Disestablishing Paternity

Regardless of the circumstances, either party can seek to disestablish (undo or overcome) paternity in a number of ways. The process to follow will depend on the specific circumstances of each case.

If paternity was established by Declaration, Affidavit, or by default in a support action, the father can overcome paternity by prevailing in an action to disestablish paternity. Likewise, if a married woman gives birth to a child who is not the biological child of her husband, the husband will be presumed the legal father by operation of law unless he prevails in an action to disestablish paternity or during a divorce proceeding. Genetic testing will be ordered but, if the test results reveal a 95% or higher probability of genetic similarity, paternity will remain.

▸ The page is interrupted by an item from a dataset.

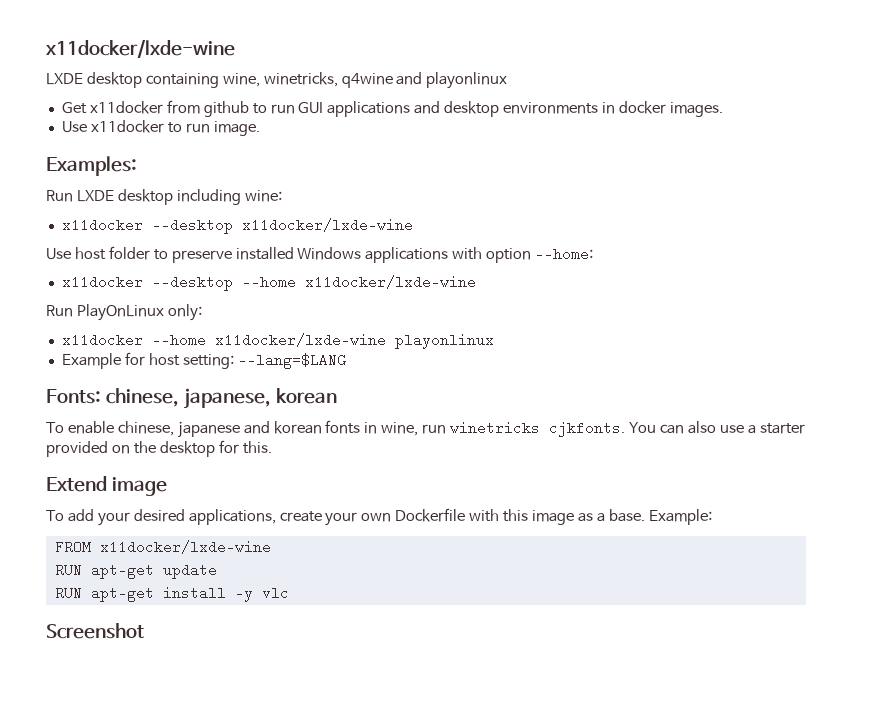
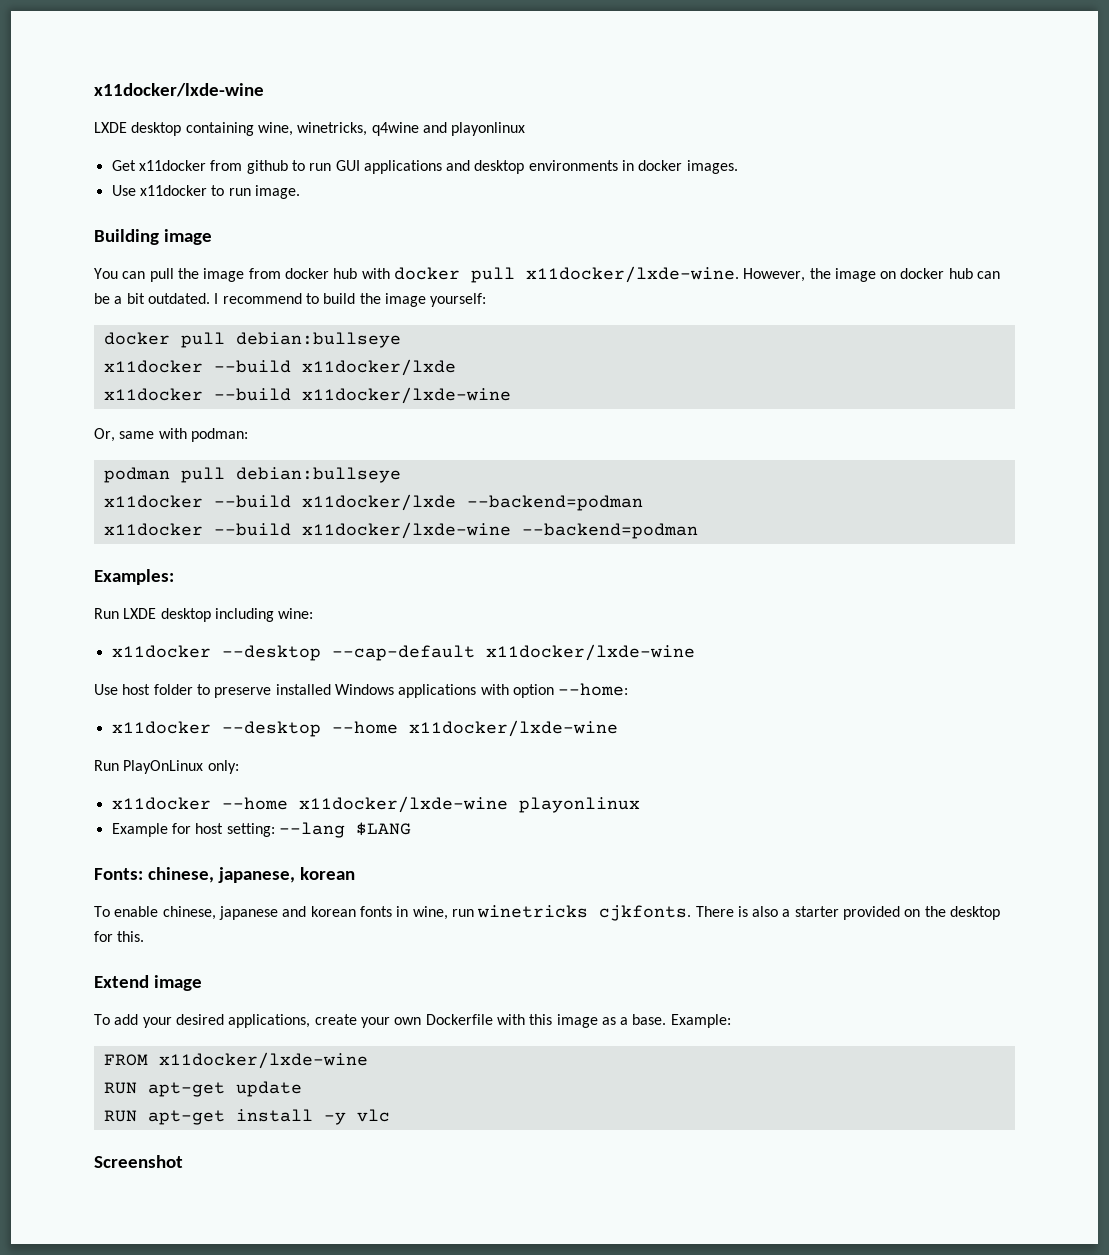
(260, 128) none -> [94,229,212,245] [94,266,1001,283] [94,293,487,307] [103,332,401,348] [103,359,456,376] [103,387,511,404] [94,428,248,442] [103,467,401,483] [103,494,643,511] [103,522,698,539] // Building image // You can pull the image from docker hub with docker pull x11docker/lxde-wine. However, the image on docker hub can be a bit outdated. I recommend to build the image yourself: // docker pull debian:bullseye // x11docker --build x11docker/lxde // x11docker --build x11docker/lxde-wine // Or, same with podman: // podman pull debian:bullseye // x11docker --build x11docker/lxde --backend=podman // x11docker --build x11docker/lxde-wine --backend=podman
(233, 226) none -> [331,645,475,661] --cap-default
[237,353,346,369] --lang=$LANG -> [278,822,411,838] --lang $LANG
[629,421,744,434] You can also use -> [695,906,779,917] There is also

Petitions to disestablish paternity can only be filed by the child’s mother, established father, the child, or the legal representative of any of the above. There are also strict procedural and substantive requirements for each petition and proper service must be made on the non-filing parent and any other interested parties such as CSRU. Finally, a hearing will be held and the Court will appoint a Guardian ad Litem for the minor child.

Aside from genetic test results and testimony from the parties, generally speaking, the only other evidence courts will hear to disestablish paternity is evidence that the signed Affidavit of Paternity (if applicable) was based on fraud, duress, or material mistake of fact.

Effect of Disestablishment

The Court’s order disestablishing paternity includes the following provisions: a) the parental rights of the formerly-established father are terminated and there no longer exists a parent-child relationship between the two; b) the formerly-established father is relieved of any and all future support obligations owed as of the date of the order; c) any unpaid support due prior to the date of the order is satisfied; and d) the costs of genetic testing, guardian ad litem, and all court costs are to be paid by the filing party. Finally, unless specifically addressed in the Court’s disestablishment order, provisions previously established by court orders regarding custody and visitation of the minor child are unaffected by disestablishment proceedings.

Conclusion

As you can see from this brief article, paternity can be a large and complex area of family law. Although certain aspects are easy to understand, the process can become rather complicated depending on the specific facts of each case. Give that paternity and child support orders can have severe and long-lasting financial and personal impacts on a person’s life, it is highly recommended that the parties seek the services of a trained family law attorney to assist them in navigating their case.